Manchester'da 1843 yılında endüstriyel şehrin ilk analizlerinden birini yapan Frederick Engels, endüstriyel hayatın açıklamasını anlatan yazısında sadece mekanları tanımlamakla kalmaz, aynı zamanda şehrin mekansal organizasyonun, sömürü ilişkisinin direkt bir sonucu olduğunu da savunur.
Endüstri Devrimi'nin üretim modelini değiştirmesiyle birlikte kent ve kır arasındaki ilişkinin ters yüz olması, kentleri yaşamın odak noktası haline getirir. Üretimin merkezi kırsal alandan kentlere doğru kayarken, tüm fiziksel çevre de yeni baştan örgütlenmek zorunda kalır... Kapitalizm, kenti ve kent mekanlarını kendi çıkarları doğrultusunda; sermayenin birikimini arttıracak şekilde düzenler. Çıkarları doğrultusunda sermayeyi bazı bölgelerde yoğunlaştırarak, kendine yeni kanallar yaratır.
1980'lerde neoliberal politikalarla birlikte ise kapitalizm, küresel kapitalizme evrilirken, kapitalizmin kent algısı da değişir. Eskiden emeğin üretildiği kentler, artık sermayenin üretildiği mekanlar haline gelir. Sermayeyle olan bu ilişkisinden dolayı da kentler, sistemde yaşanan hareketliliğin en somut olarak hissedildiği mekanlardır.

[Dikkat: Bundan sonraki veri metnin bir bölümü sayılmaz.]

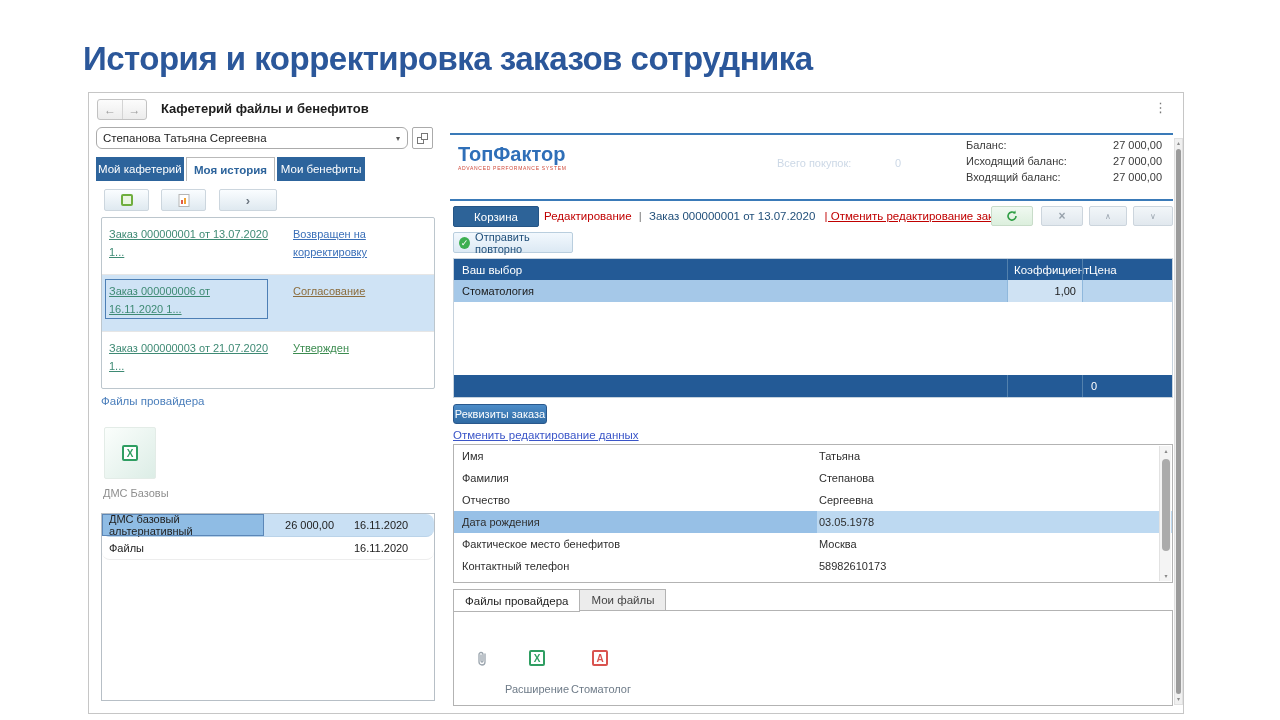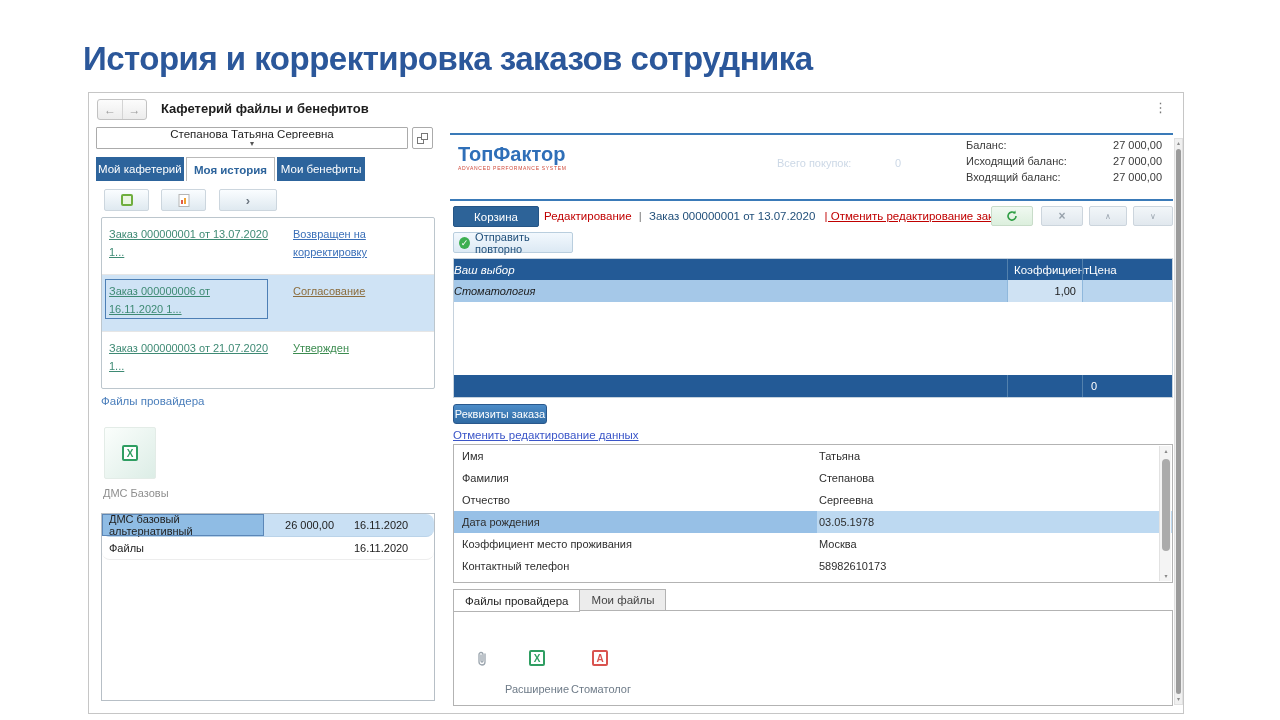--- a/index.html
+++ b/index.html
@@ -24,7 +24,7 @@
 
   
   .emp-combo { position:absolute; left:7px; top:34px; width:312px; height:22px;
-               border:1px solid #ababab; border-radius:1px; background:#fff; display:flex; align-items:center;flex-direction:column; }
+               border:1px solid #ababab; border-radius:6px; background:#fff; display:flex; align-items:center; }
   .emp-combo .val { flex:1; padding:0 6px; font-size:11.5px; color:#1e1e1e; white-space:nowrap; overflow:hidden; }
   .emp-combo .arr { width:18px; text-align:center; color:#555; font-size:8px; }
   .choose-btn { position:absolute; left:323px; top:34px; width:21px; height:22px; border:1px solid #ababab;

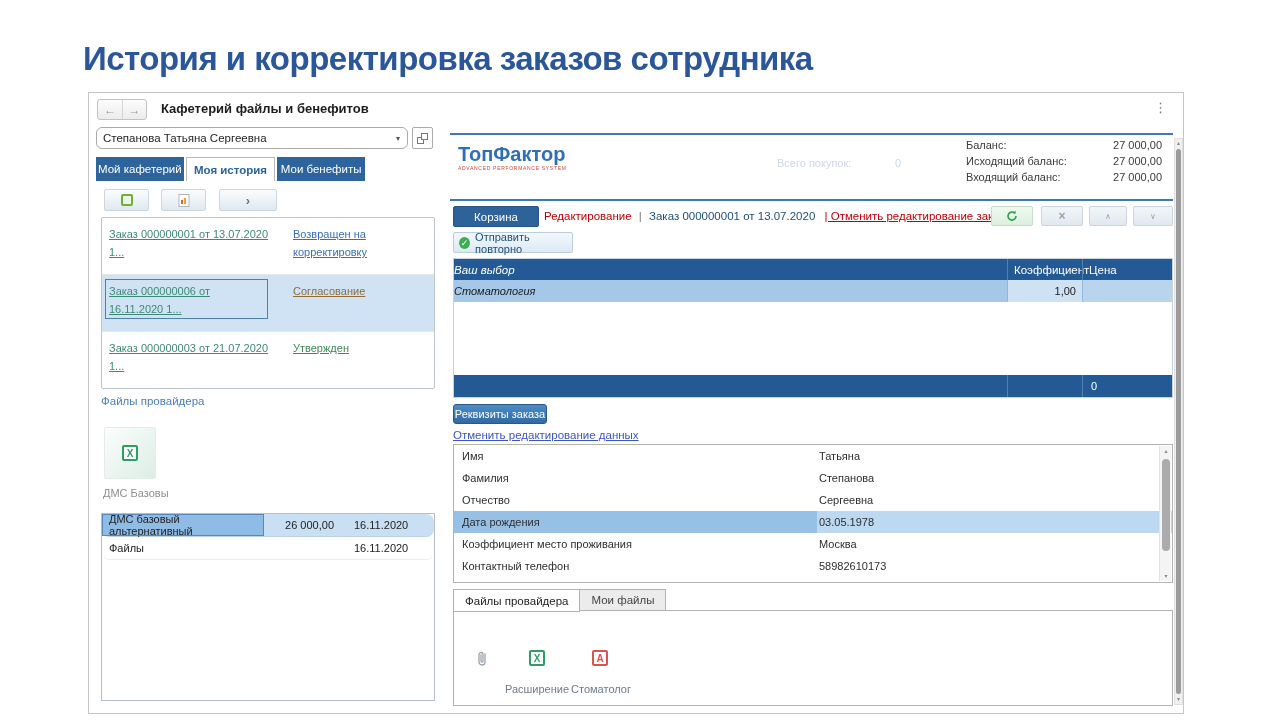--- a/index.html
+++ b/index.html
@@ -115,7 +115,7 @@
 
   .mtbl { position:absolute; left:364px; top:165px; width:720px; border:1px solid #c6d2dd; background:#fff; }
   .mtbl .row { display:flex; }
-  .mtbl .c1 { width:553px; padding-left:0; display:flex; align-items:center;font-style:italic; }
+  .mtbl .c1 { width:553px; padding-left:8px; display:flex; align-items:center; }
   .mtbl .c2 { width:75px; display:flex; align-items:center; }
   .mtbl .c3 { flex:1; display:flex; align-items:center; }
   .mh { height:21px; background:#235a96; color:#fff; font-size:11.5px; }

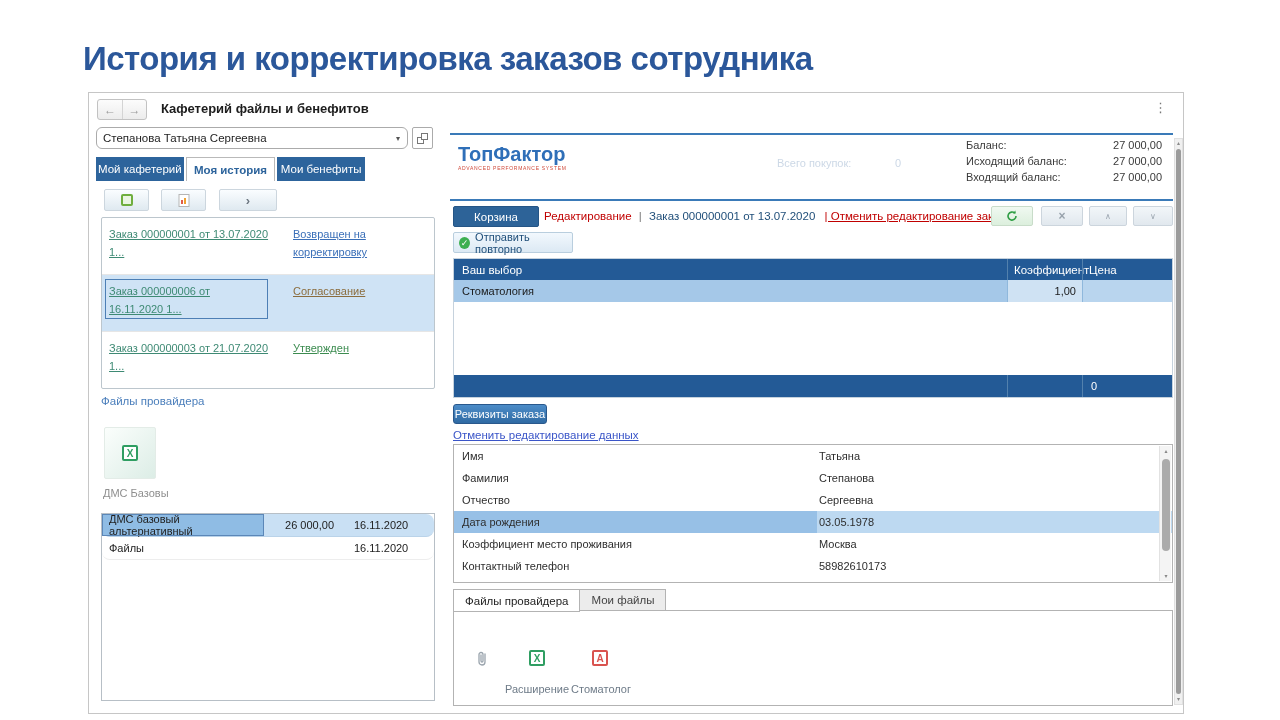--- a/index.html
+++ b/index.html
@@ -350,7 +350,7 @@
         <div class="pv">03.05.1978</div>
       </div>
       <div class="prow">
-        <div class="pl">Коэффициент место проживания</div>
+        <div class="pl">Фактическое место бенефитов</div>
         <div class="pv">Москва</div>
       </div>
       <div class="prow">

Küresel kapitalizm, yeni kavramlar aracılığıyla kenti yeniden ve yeniden üretmeye devam eder. Kent, artık kapitalizmin bir nesnesidir. 19. yüzyılda dünya kapitalizmine eklemlenen İstanbul da elbette bu yeniden üretim sürecinden nasibi alır. İstanbul'un sermayeye bağımlılığı her geçen gün artarken, son yüzyılın en büyük krizi olarak tanımlanan 2008 krizi çıkagelir...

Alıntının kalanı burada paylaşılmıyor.